You could also explain this with low-level heavy metal exposure, e.g. mercury,
as well as a large amount of other possibilities :-)

I thought hard if I should write this, as a joke and only the above line at
first, but here it goes. Having read your second paragraph too, that is pretty
much exactly what I said to myself a decade ago and before. Then some things
escalated a little bit and I was forced to either accept all my increasing
issues, or do some research myself.

Turned out I had chronic heavy metal poisoning from mercury. Fortunately
diagnosis was made easy because I actually had high levels of it in hair and
blood (and urine - same as blood since that's where that comes from). Anyway,
the scale of the problem was only made clear during chelation therapy, when
both I as well as my (university clinic researcher) doctor were amazed at all
the things that improved, including "miracles" such as thyroid normalization
(had been enlarged and with a nodule for decades, completely gone within half
a year of DMPS chelation, left the endocrinologist speechless, literally, he
checked me _twice_ with ultrasound to make sure he had not make a mistake).
This issue is next to impossible to diagnose with today's methods, unlike
acute poisoning, because how much you see in blood, urine or even hair does
not say anything about the size of the problem, it only shows up when it
actually moves around the body which it only does after exposure.

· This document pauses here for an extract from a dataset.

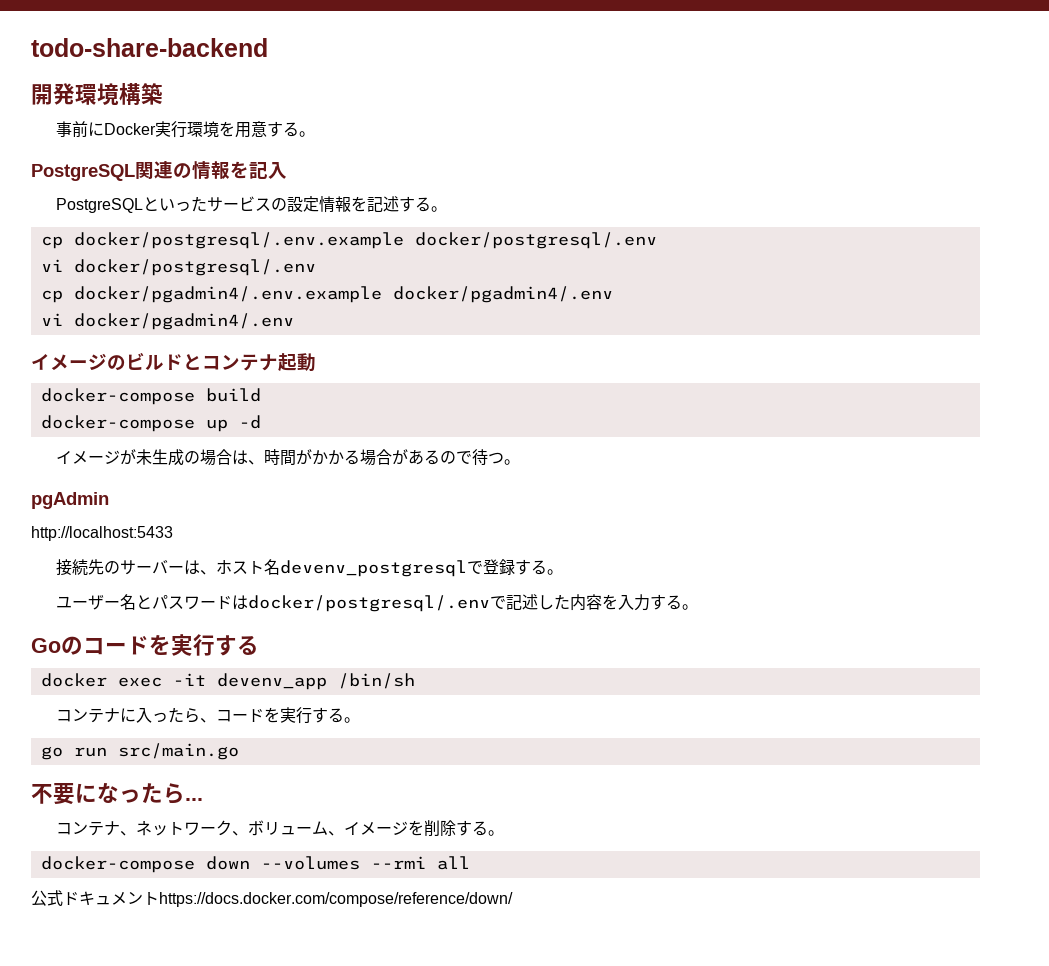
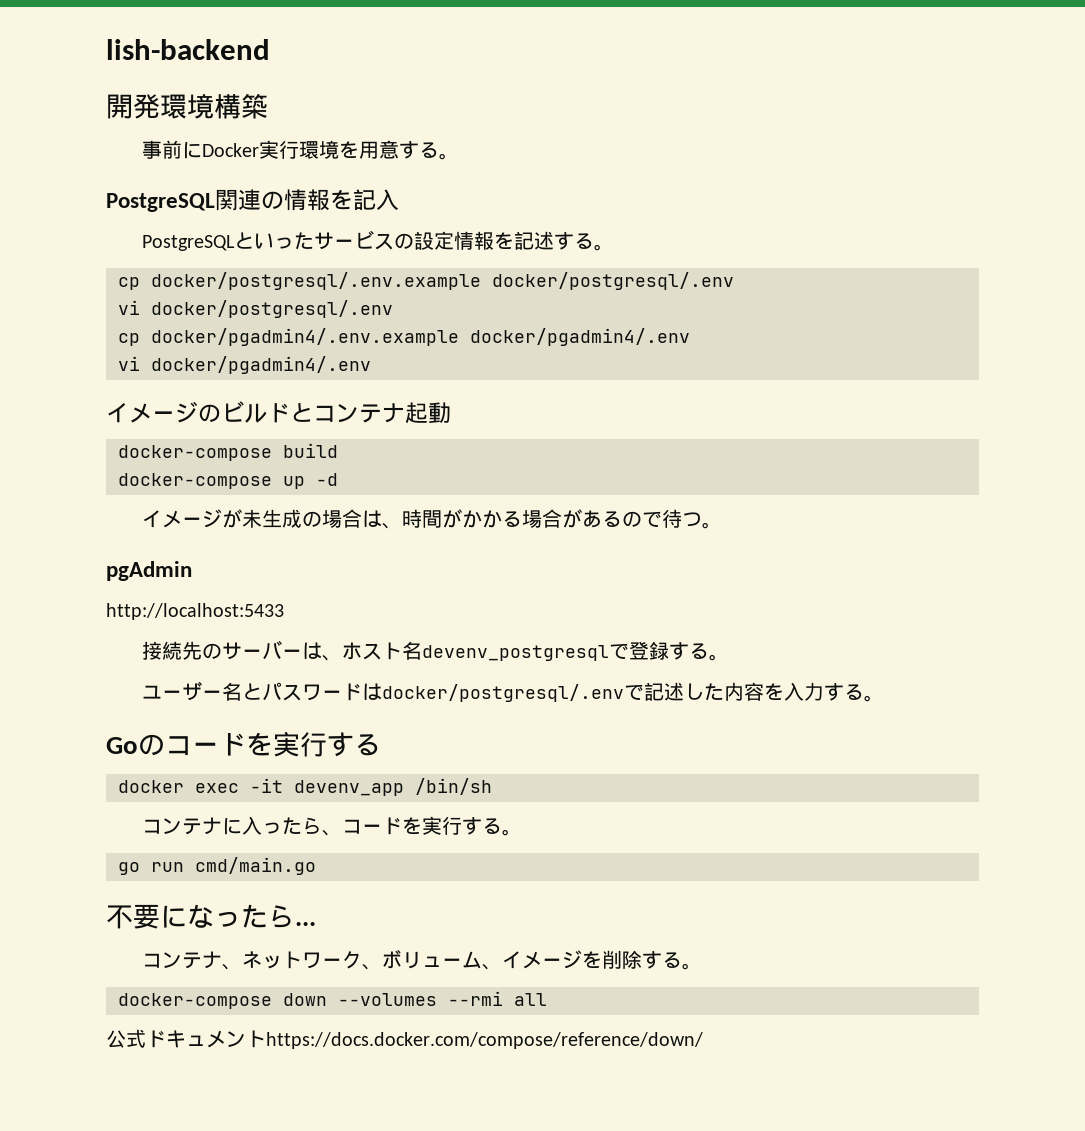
[31,38,268,57] todo-share-backend -> [106,39,270,60] lish-backend
[117,743,239,760] src/main.go -> [195,857,316,875] cmd/main.go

I had had dry eyes too, and of course the ophthalmologist as well as I myself
attributed it to too much screen work. Today, after years of chelation, I sit
in front of a monitor much more than ever before - but now I have _zero_
issues. Same with RSI. Sooo many little things are completely gone from my
body, depression too.

The crazy thing is, up to that point ~10 years ago when I had to confront that
something was not quite right, I called myself "healthy". And why not? I could
run a half marathon just for fun and still come back feeling relaxed. All the
many little issues I had, such as a few warts on the feet (more and more over
the decades but I ignored the trend), winter depression (many people have
that, it's normal!), eye problems (not really severe, so not worth thinking
about it) and many many other, my brain refused to think about it. The reality
my brain created of my world was highly distorted, but I did not know it. Only
the huge and unexpected changes happening after I began chelation (DMPS, later
DMSA) showed me the extend of the thus far ignored problem.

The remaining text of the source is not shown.